**Work to be completed**. The answer is the full set of records, given again exactly and without images.

Screenshot and code edit data:
::::::::
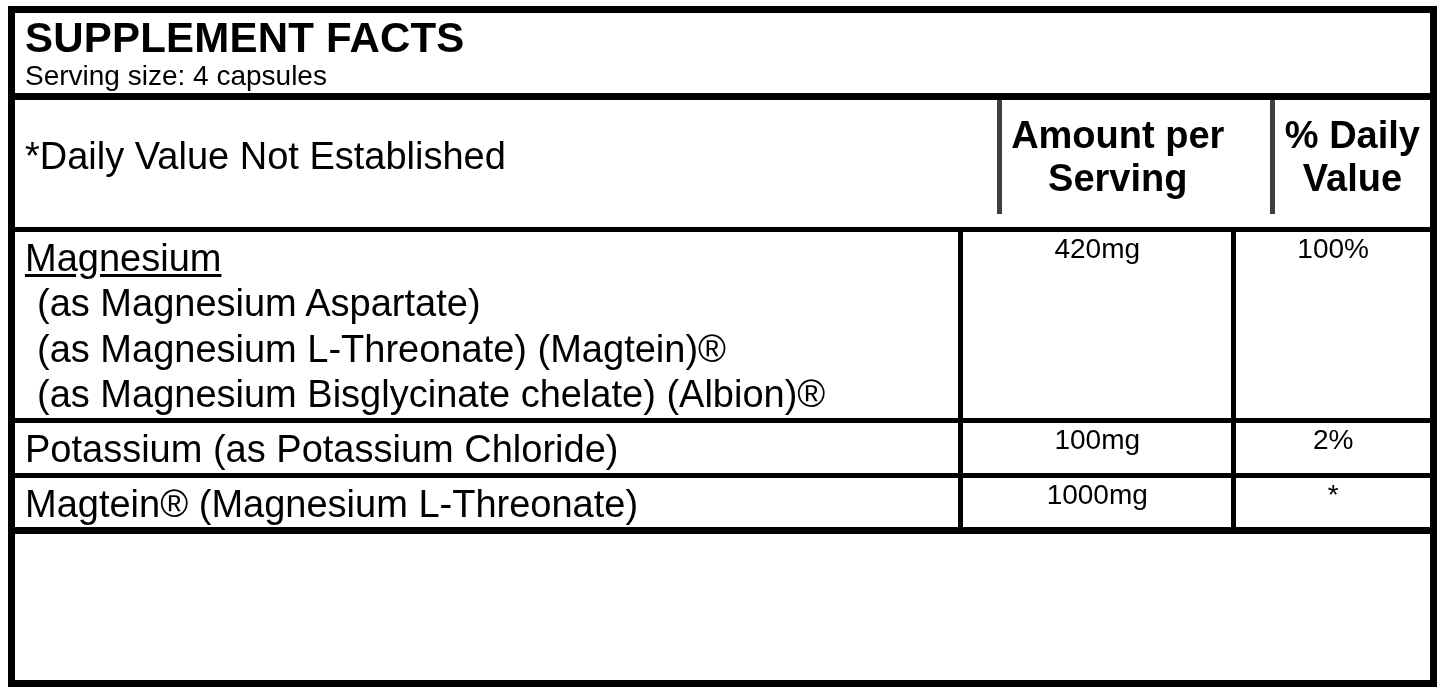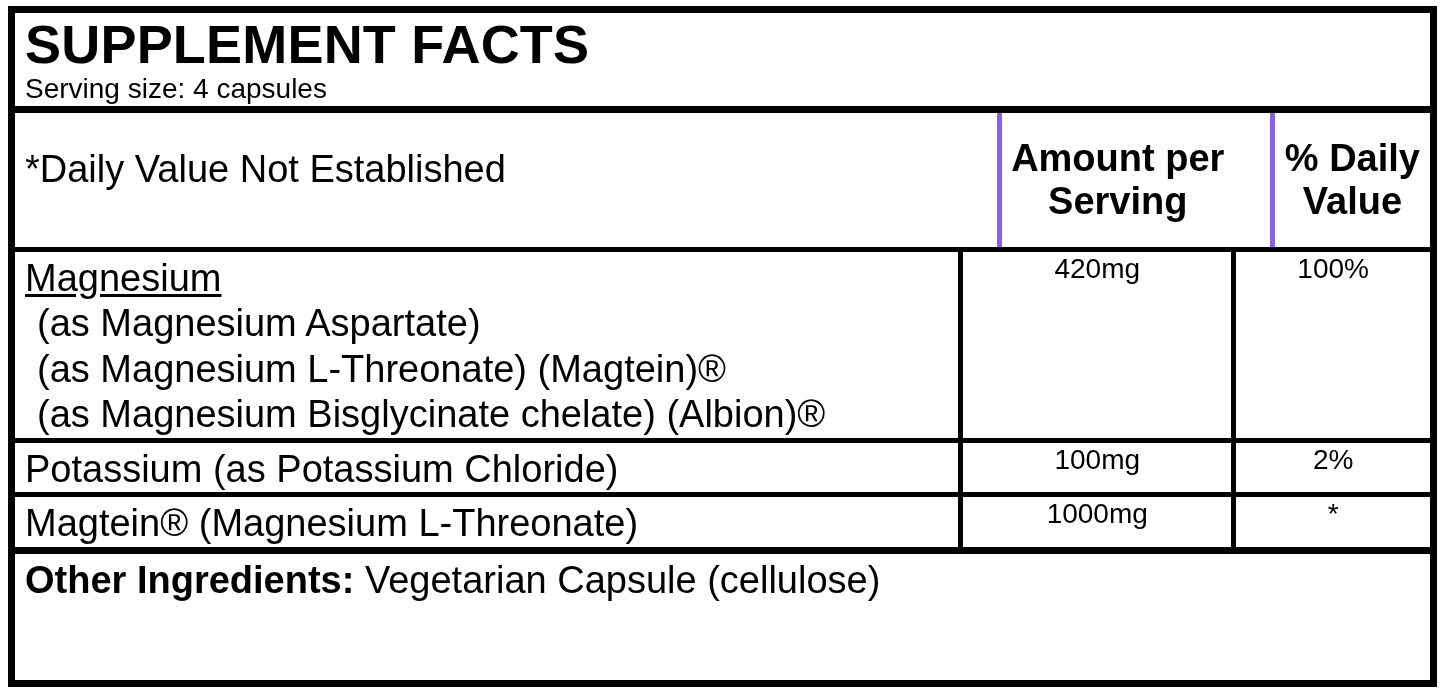"SUPPLEMENT FACTS" .title { font-size: 54px -> 42px }
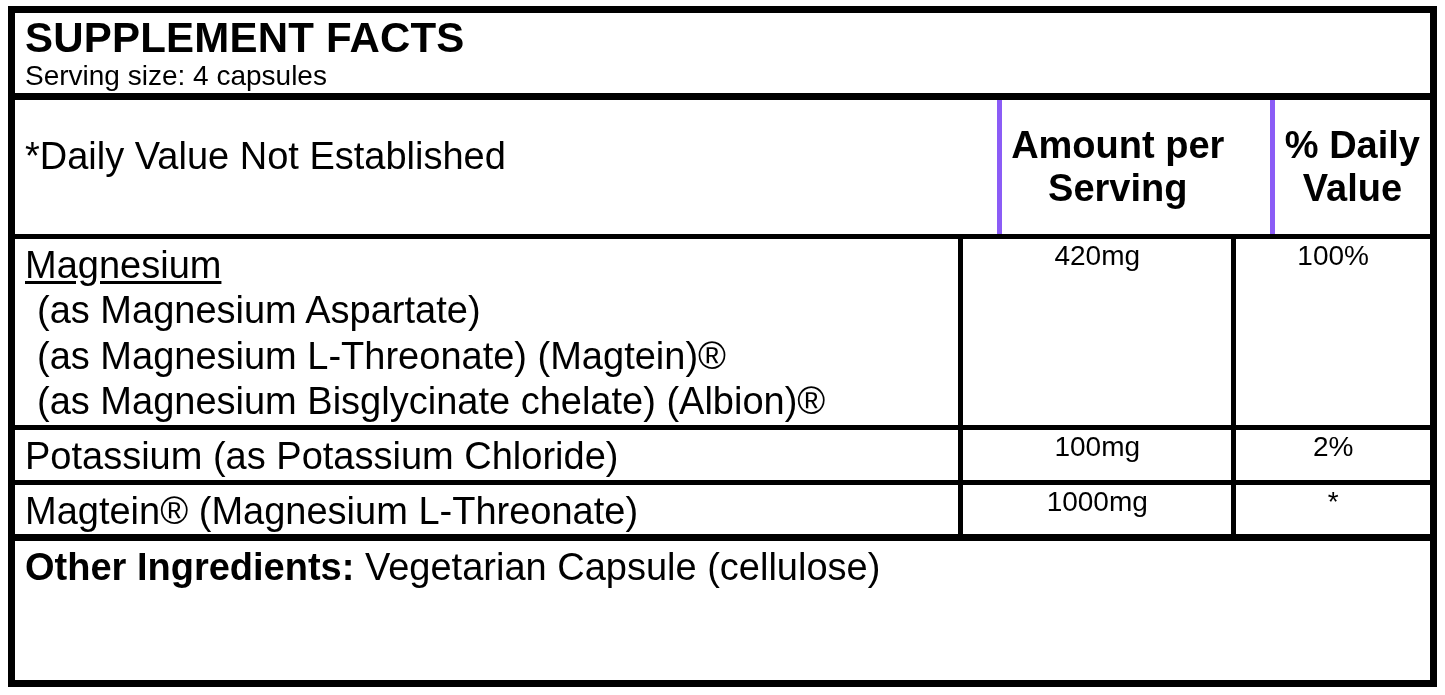"Amount per Serving" .hdr-amt, .hdr-dv { border-left: 5px solid #8b5cf6 -> 5px solid #404040; padding: 14px 4px -> 4px 4px }
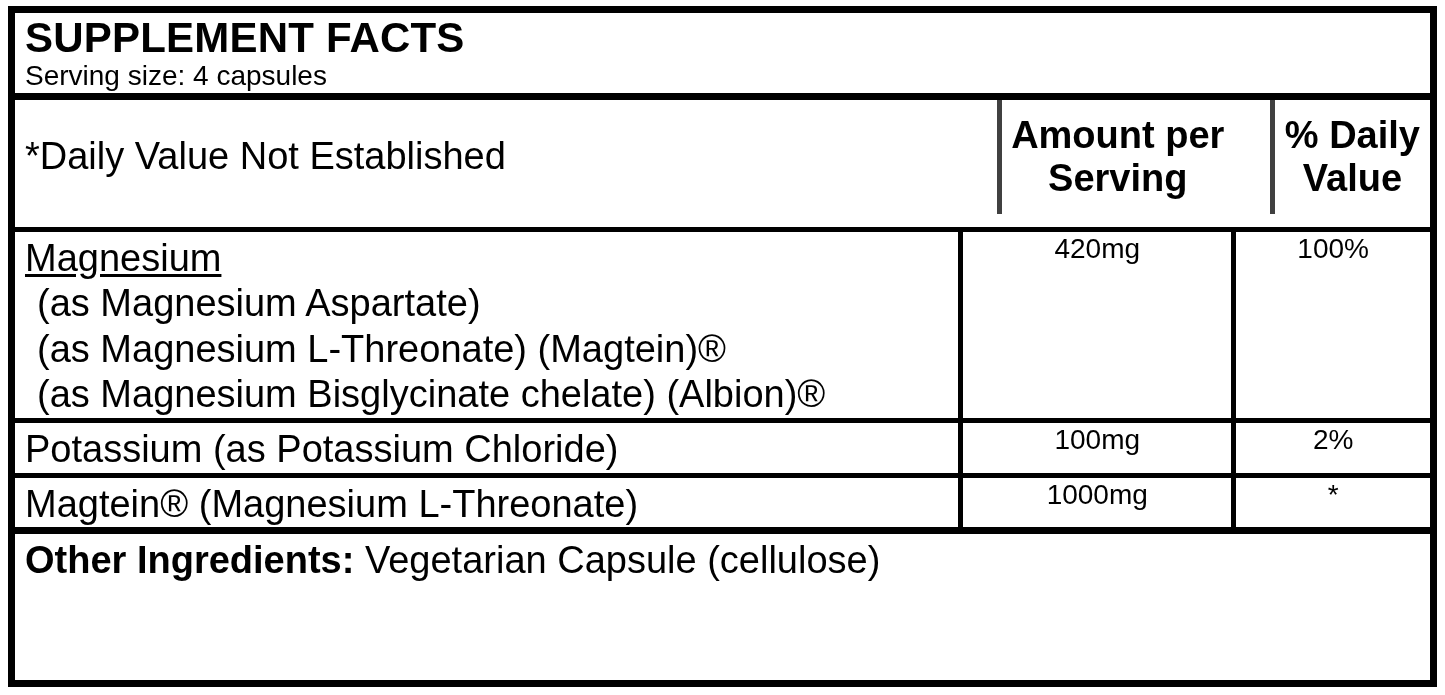"Other Ingredients: Vegetarian Capsule" div.other-ing { html: <div> <b>Other Ingredients:</b> <span>Vegetarian Capsule (cellulose)</span> </div> -> none }
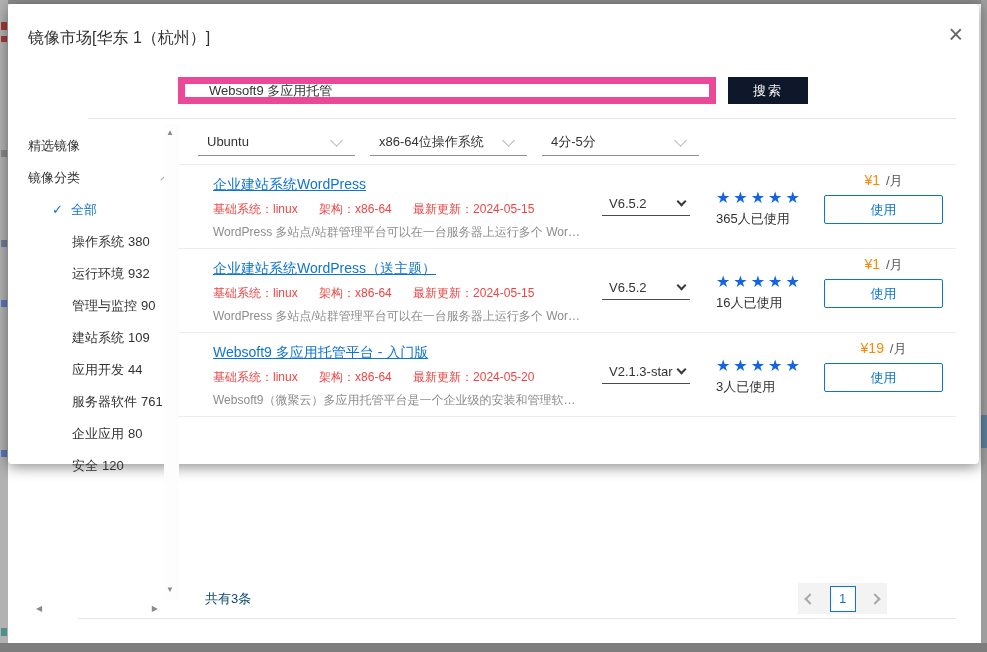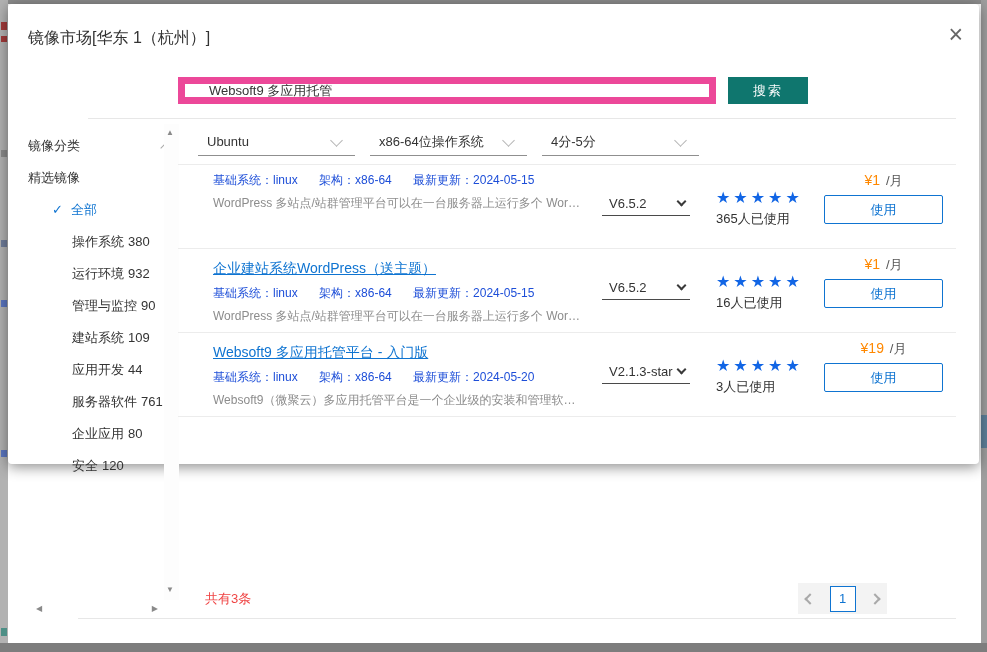"搜索" .search-btn { background: #0f766e -> #0f172a }
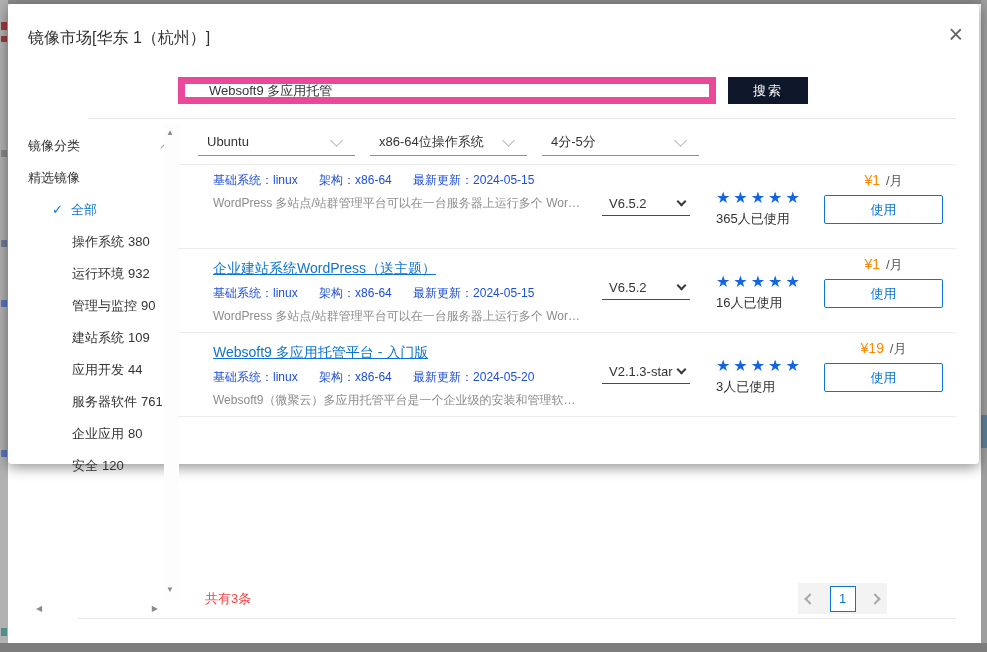"镜像分类" div.side-row { order: before "精选镜像" -> after "精选镜像" }
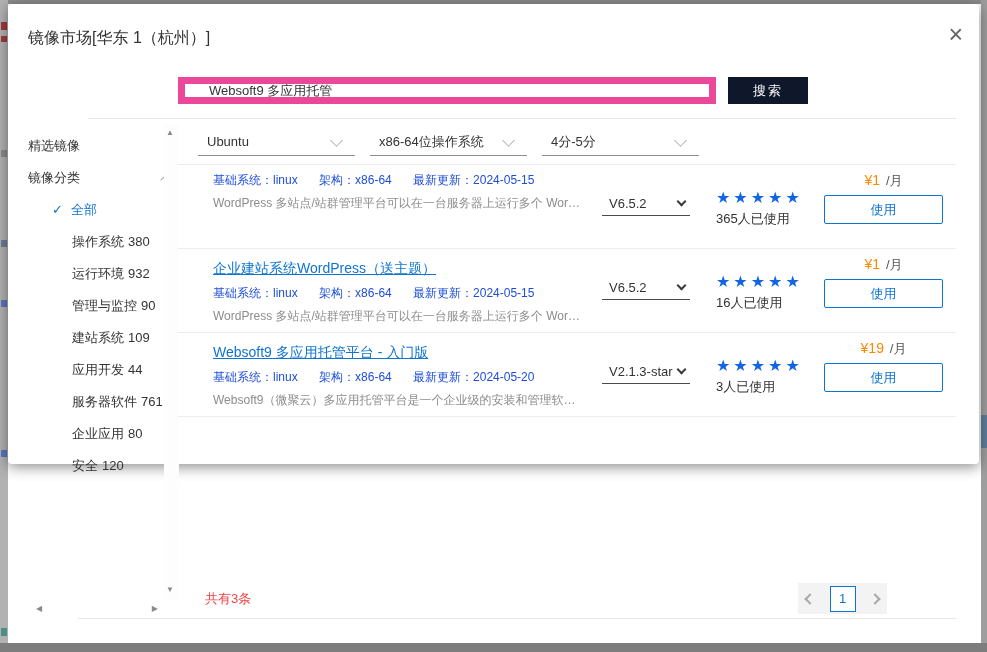"企业建站系统WordPress" a.ptitle { html: none -> <a>企业建站系统WordPress</a> }
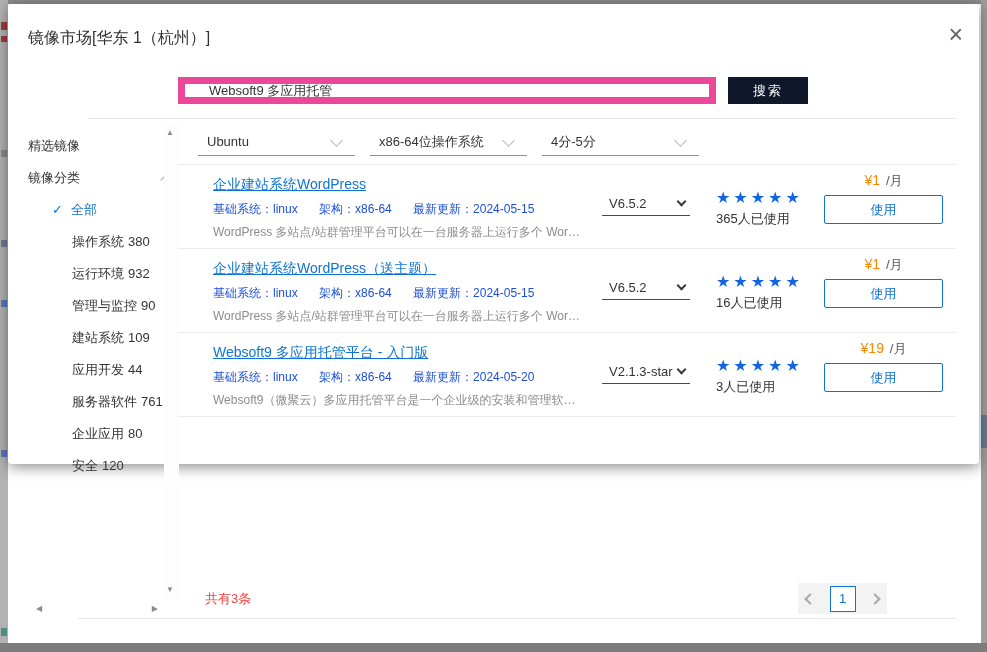"基础系统：linux 架构：x86-64 最新更新：2024-05-15" .pmeta { color: #1d4ed8 -> #ef4444 }
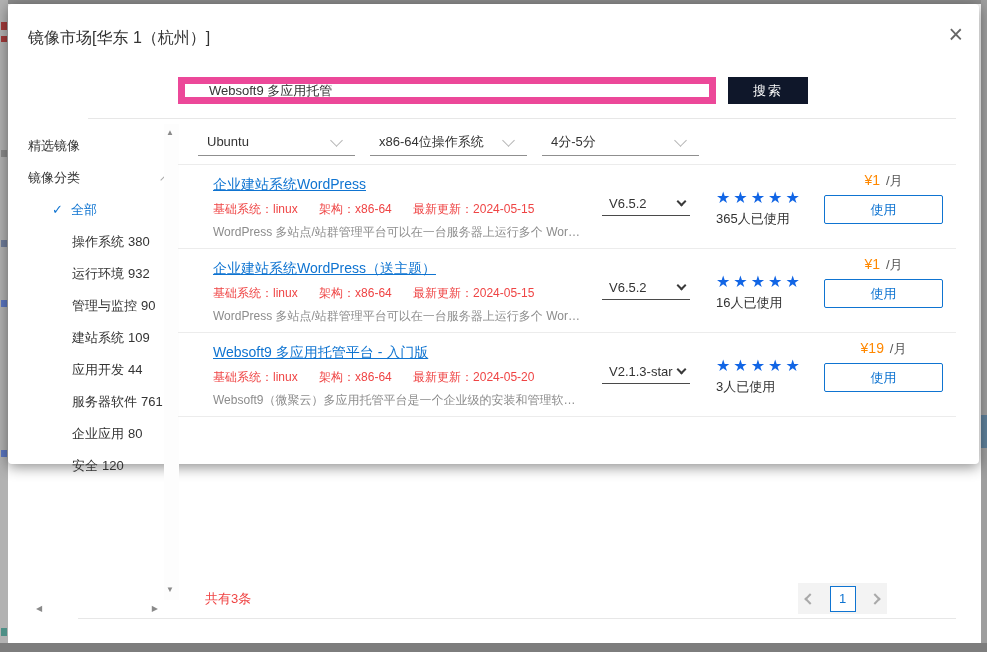"共有3条" .total { color: #ef4444 -> #0c4a6e }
::::::::
**Exercise answer**.
"SUPPLEMENT FACTS" .title { font-size: 54px -> 42px }
"Amount per Serving" .hdr-amt, .hdr-dv { border-left: 5px solid #8b5cf6 -> 5px solid #404040; padding: 14px 4px -> 4px 4px }
"Other Ingredients: Vegetarian Capsule" div.other-ing { html: <div> <b>Other Ingredients:</b> <span>Vegetarian Capsule (cellulose)</span> </div> -> none }
"搜索" .search-btn { background: #0f766e -> #0f172a }
"镜像分类" div.side-row { order: before "精选镜像" -> after "精选镜像" }
"企业建站系统WordPress" a.ptitle { html: none -> <a>企业建站系统WordPress</a> }
"基础系统：linux 架构：x86-64 最新更新：2024-05-15" .pmeta { color: #1d4ed8 -> #ef4444 }
"共有3条" .total { color: #ef4444 -> #0c4a6e }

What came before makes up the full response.